Сначала Юпитер спускается с Олимпа в долину и набирает мешок глины – обязательно спускается, в этом первый секрет божественной технологии. У того Бога, который захочет обжечь горшок, предварительно не спустившись, ничего не выйдет. Потому что на Олимпе, и вообще на вершинах, глины нет. Бог обязательно должен сначала спуститься.
Таков, значит, первый секрет, но он, скажу сразу, не самый главный.
Итак, Юпитер спускается в долину и набирает мешок глины. Разумеется, тайком: никто не должен видеть, как Бог спускается.
В этом второй секрет технологии.
Значит, первый – обязательно спуститься. Второй – чтоб никто не видел.
И второй, между прочим, тоже не самый главный.
Ну, а в том, как Бог взбирается с мешком обратно, в этом вообще никакого секрета нет.
И в том, как он лепит горшки, – тоже ничего особенного, каждый сможет. Смешно думать, что лепить – это секрет.
Лепит Юпитер горшки и ставит в солнечный день обсыхать.
Кто-нибудь обязательно решит: здесь, мол, тоже никакого секрета; вот и ошибся этот кто-нибудь.
Третий секрет как раз здесь: должен быть солнечный день. Чтоб горшок хорошенько обсох.
Итак, первый – спуститься, второй – тайком, третий – лучезарная солнечная обстановка – самый, между прочим, пустяковый секрет: на худой конец можно сушить горшки и в пасмурную погоду. Правда, времени больше уйдет и качество будет чуть пониже.
И вот наконец главная технологическая операция – обжиг. Ставит Юпитер на полянке обсохшие полуфабрикаты, берет в руки обыкновенный перун, и ну метать в глину молнии. Одну за другой, за третьей четвертую – снопами, пачками, ворохом.
И к утру горшки готовы. Можно нести на базар.
Люди приходят на базар за горшками и говорят друг другу: день сегодня тихий, но – ух, какая ночью была гроза!
Вот это-то и есть самое главное: гроза! Хотя, говоря научным языком, она – побочный эффект обжига, в каком-то смысле не очень существенный.
Поэтому прав тот, кто сказал: не Боги горшки обжигают. То есть прав он в том смысле, что – и не Боги. Люди тоже великолепно делают это дело, на базаре их горшки успешно конкурируют с олимпийской продукцией.
Но у людей получается без грозы.
Если дело изготовления горшков полностью передоверить людям, то не будет гроз.
Поманишь пальцем ребенка: «Иди-ка, мальчик, сюда. Скажи, ты знаешь, что такое гроза?» – «Не», – отвечает мальчик.

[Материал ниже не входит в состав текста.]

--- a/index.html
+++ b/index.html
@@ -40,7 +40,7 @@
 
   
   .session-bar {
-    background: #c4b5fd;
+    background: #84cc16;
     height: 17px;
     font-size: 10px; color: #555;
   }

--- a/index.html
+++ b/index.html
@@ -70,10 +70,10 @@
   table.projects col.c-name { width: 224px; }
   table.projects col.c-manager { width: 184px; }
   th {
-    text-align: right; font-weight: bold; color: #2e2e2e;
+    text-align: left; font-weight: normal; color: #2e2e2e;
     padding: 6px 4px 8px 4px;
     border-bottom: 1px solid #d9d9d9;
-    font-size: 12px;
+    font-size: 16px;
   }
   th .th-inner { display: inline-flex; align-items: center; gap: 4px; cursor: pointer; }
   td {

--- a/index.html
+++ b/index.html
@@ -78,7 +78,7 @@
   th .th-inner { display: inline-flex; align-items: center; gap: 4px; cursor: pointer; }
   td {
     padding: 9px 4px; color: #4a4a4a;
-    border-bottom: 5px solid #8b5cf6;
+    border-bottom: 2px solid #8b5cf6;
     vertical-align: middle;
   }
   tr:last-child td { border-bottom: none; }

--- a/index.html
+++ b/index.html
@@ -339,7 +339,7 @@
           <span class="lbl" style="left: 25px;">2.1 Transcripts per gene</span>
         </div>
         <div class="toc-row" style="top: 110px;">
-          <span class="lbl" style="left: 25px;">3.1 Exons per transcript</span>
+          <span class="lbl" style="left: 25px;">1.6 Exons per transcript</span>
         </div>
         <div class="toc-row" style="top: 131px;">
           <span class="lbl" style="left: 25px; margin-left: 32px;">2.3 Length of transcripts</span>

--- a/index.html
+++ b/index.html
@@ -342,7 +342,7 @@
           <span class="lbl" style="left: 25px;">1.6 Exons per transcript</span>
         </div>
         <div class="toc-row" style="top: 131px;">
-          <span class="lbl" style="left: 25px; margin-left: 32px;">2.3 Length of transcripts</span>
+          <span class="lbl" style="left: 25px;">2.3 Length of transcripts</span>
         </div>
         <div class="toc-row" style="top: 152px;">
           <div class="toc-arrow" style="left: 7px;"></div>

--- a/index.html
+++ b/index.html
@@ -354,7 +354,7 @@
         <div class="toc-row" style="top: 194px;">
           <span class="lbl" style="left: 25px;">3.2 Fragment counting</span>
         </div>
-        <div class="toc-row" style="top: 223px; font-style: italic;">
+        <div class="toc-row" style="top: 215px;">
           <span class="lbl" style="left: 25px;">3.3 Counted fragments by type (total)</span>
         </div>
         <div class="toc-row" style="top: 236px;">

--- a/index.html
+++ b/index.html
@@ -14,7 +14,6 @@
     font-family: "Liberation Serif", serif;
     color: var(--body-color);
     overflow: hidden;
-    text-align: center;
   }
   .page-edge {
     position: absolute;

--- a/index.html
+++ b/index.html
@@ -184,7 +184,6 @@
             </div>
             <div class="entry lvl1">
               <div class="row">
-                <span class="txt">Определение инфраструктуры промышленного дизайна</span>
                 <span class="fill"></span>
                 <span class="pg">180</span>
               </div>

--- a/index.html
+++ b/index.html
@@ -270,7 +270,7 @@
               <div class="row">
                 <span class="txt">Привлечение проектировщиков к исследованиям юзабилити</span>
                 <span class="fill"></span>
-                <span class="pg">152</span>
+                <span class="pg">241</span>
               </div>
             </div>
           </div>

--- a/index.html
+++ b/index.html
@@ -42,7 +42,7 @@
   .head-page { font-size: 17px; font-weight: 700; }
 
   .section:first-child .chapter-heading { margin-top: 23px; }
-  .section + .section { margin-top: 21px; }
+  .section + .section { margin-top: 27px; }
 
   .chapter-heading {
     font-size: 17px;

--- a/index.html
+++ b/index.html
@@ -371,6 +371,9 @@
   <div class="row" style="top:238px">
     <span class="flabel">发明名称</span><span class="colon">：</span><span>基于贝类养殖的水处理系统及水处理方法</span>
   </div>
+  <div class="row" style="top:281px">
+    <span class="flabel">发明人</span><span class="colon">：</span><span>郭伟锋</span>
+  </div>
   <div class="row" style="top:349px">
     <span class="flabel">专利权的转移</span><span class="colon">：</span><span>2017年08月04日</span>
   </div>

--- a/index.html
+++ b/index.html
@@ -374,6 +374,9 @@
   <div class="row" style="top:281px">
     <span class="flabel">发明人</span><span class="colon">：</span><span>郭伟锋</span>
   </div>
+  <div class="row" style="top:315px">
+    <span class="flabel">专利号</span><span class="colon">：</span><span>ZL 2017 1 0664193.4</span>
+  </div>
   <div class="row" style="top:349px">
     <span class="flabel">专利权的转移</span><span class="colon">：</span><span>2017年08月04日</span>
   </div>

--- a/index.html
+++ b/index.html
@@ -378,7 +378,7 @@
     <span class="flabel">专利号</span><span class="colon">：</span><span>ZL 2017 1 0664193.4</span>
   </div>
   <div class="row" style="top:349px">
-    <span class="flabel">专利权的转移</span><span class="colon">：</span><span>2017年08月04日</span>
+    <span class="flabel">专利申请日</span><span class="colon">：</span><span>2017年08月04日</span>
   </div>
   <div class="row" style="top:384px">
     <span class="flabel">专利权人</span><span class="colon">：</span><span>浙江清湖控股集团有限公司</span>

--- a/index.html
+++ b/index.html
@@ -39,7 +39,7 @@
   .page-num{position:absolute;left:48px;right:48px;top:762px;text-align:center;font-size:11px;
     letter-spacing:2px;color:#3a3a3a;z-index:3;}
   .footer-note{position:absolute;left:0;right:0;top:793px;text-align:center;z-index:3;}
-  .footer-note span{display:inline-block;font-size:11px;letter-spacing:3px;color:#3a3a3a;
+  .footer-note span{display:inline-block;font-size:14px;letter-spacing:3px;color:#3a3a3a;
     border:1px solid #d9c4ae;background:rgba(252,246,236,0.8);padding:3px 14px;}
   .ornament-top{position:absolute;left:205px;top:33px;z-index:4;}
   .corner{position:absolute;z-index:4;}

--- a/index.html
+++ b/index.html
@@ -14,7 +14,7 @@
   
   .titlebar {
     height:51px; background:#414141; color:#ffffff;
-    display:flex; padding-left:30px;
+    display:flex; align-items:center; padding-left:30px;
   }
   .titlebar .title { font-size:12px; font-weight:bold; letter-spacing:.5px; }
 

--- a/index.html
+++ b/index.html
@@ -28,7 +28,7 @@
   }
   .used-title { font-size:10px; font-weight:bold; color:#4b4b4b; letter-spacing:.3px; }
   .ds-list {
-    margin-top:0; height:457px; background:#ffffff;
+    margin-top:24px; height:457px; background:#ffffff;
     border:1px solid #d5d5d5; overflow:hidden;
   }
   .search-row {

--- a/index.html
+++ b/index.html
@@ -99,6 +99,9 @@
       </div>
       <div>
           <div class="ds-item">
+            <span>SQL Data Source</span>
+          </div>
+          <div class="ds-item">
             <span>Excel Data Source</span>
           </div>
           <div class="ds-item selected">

Подойдешь к старику: «Папаша, вам приходилось видеть грозу?» – «Не, сынок, – ответил старик. – Дед рассказывал, что вроде когда-то бывали».
Горшков полно, а грозы нет.
А без гроз на Земле, честно говоря, жить было бы тошно.
Значит: спуститься – это раз, тайком – два, желателен безоблачный день – три и четыре – обязательно так, чтоб ночью была гроза.
Ведь смысл этих дурацких горшков в конечном счете в грозе-то и заключен!
Чтоб не было тошно жить на Земле.
Чтоб хоть время от времени из какого-нибудь тупикового переулка в сумеречный час мог донестись пьяный ор:
Брови темные сошлися,
Надвигается гроза!…
Верещагин заканчивает рассказ и умолкает, потрясенный собственной речью.
«Это же потрясение основ, – говорит потрясенный директор. – Это же переворот и новая эпоха».